**What you will do**
Which lines of the records below contain the word "when"? Report each of them in full.

**Records for the exercise**
↓↓↓

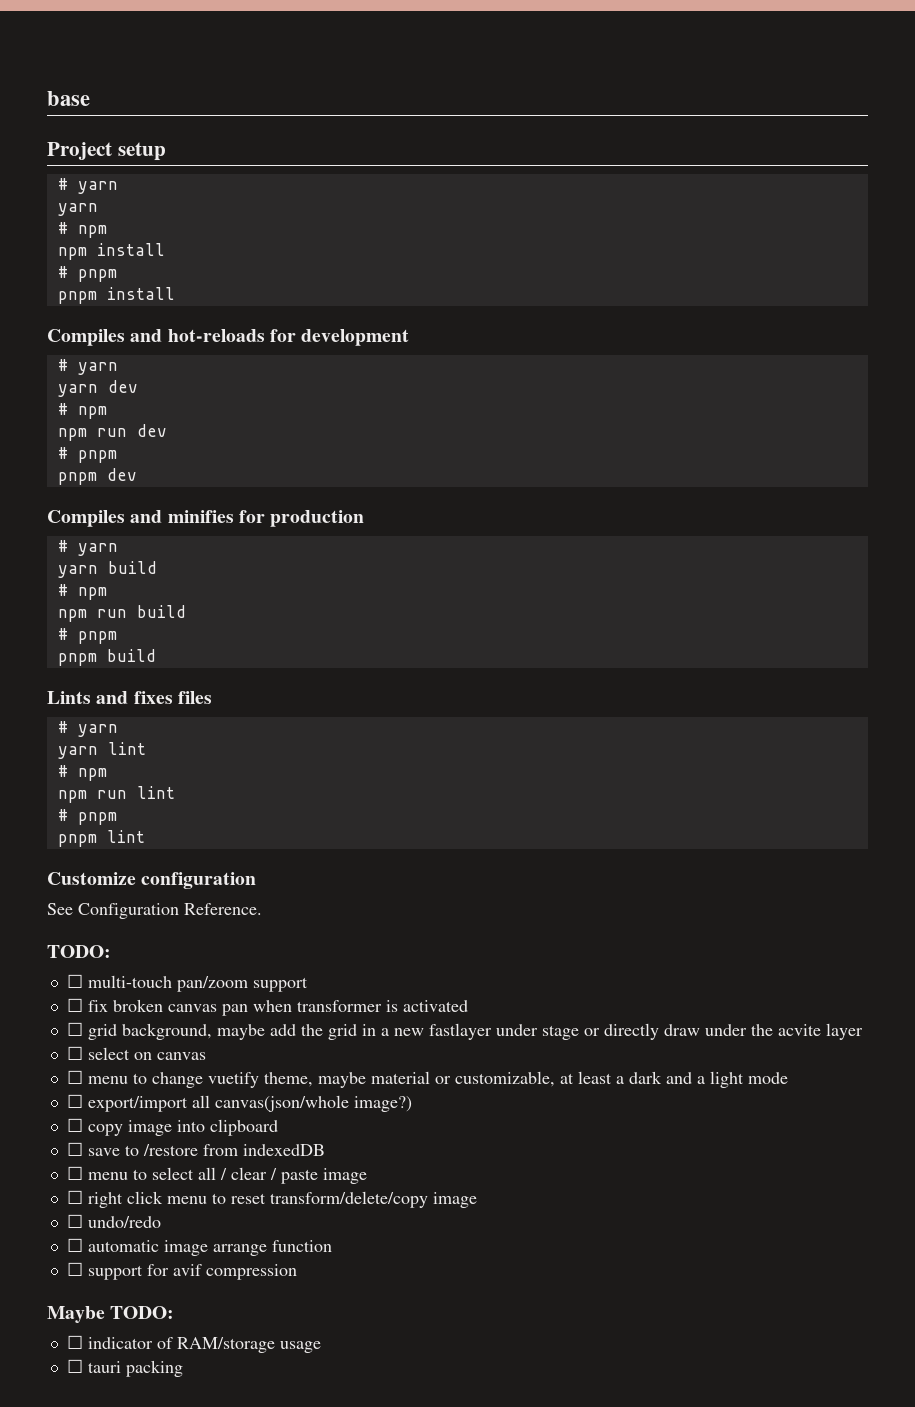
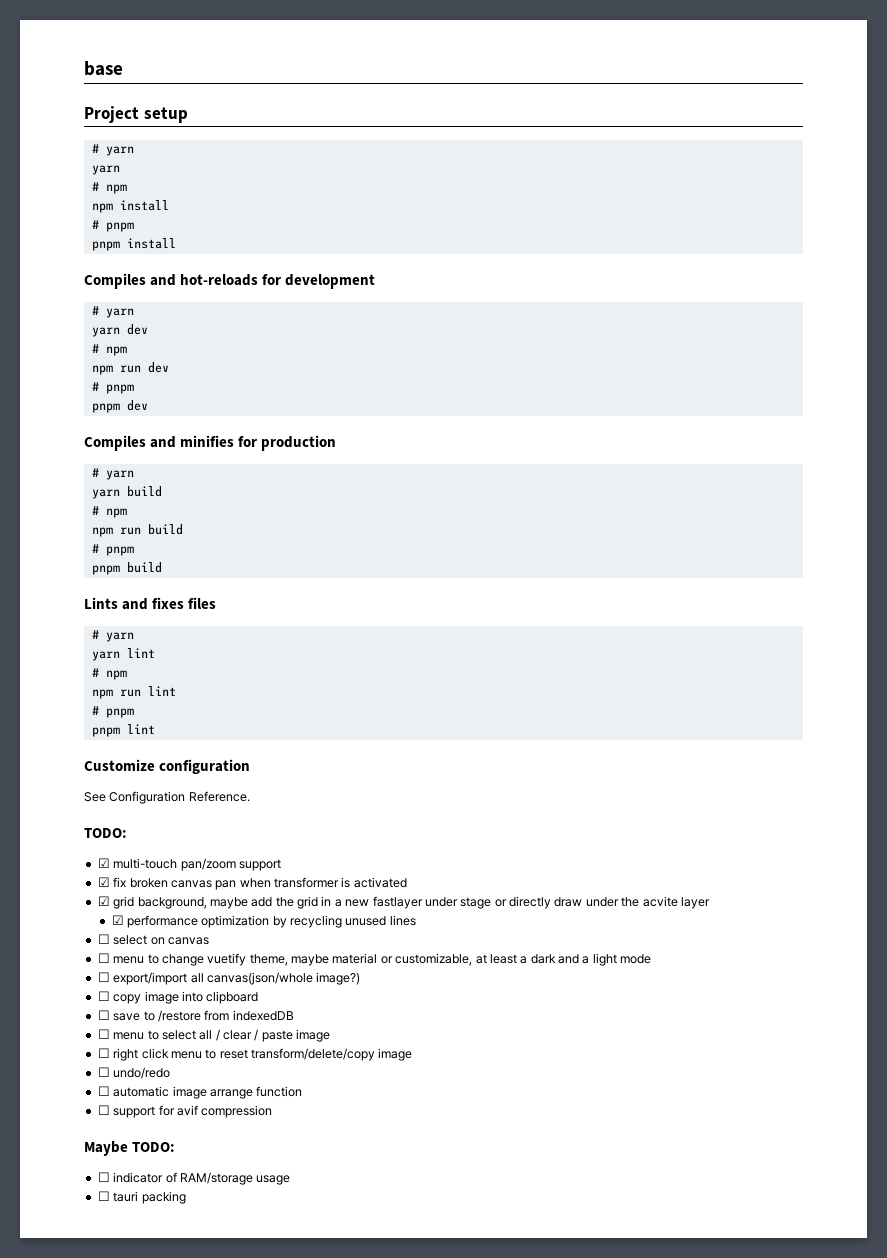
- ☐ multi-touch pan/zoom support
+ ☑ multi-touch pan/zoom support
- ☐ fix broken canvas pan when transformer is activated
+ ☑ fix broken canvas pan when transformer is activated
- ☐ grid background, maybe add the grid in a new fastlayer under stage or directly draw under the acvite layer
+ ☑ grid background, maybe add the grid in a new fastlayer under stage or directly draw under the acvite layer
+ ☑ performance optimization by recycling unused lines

↑↑↑

**Solution to the exercise**
- ☐ fix broken canvas pan when transformer is activated
+ ☑ fix broken canvas pan when transformer is activated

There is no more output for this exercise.